— Work required —
Copy the data exactly from the line that contains "text: activities ->" through the line that contains "font-size: 20px ->", keeping both end lines and leaving out everything else.

— Data for this exercise —
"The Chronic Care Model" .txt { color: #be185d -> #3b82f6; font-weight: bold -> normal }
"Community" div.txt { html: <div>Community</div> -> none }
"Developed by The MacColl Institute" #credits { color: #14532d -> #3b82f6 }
==
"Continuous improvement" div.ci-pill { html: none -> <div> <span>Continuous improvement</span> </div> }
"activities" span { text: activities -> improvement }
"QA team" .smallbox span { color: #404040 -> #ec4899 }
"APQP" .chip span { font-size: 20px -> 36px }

— Written response —
"activities" span { text: activities -> improvement }
"QA team" .smallbox span { color: #404040 -> #ec4899 }
"APQP" .chip span { font-size: 20px -> 36px }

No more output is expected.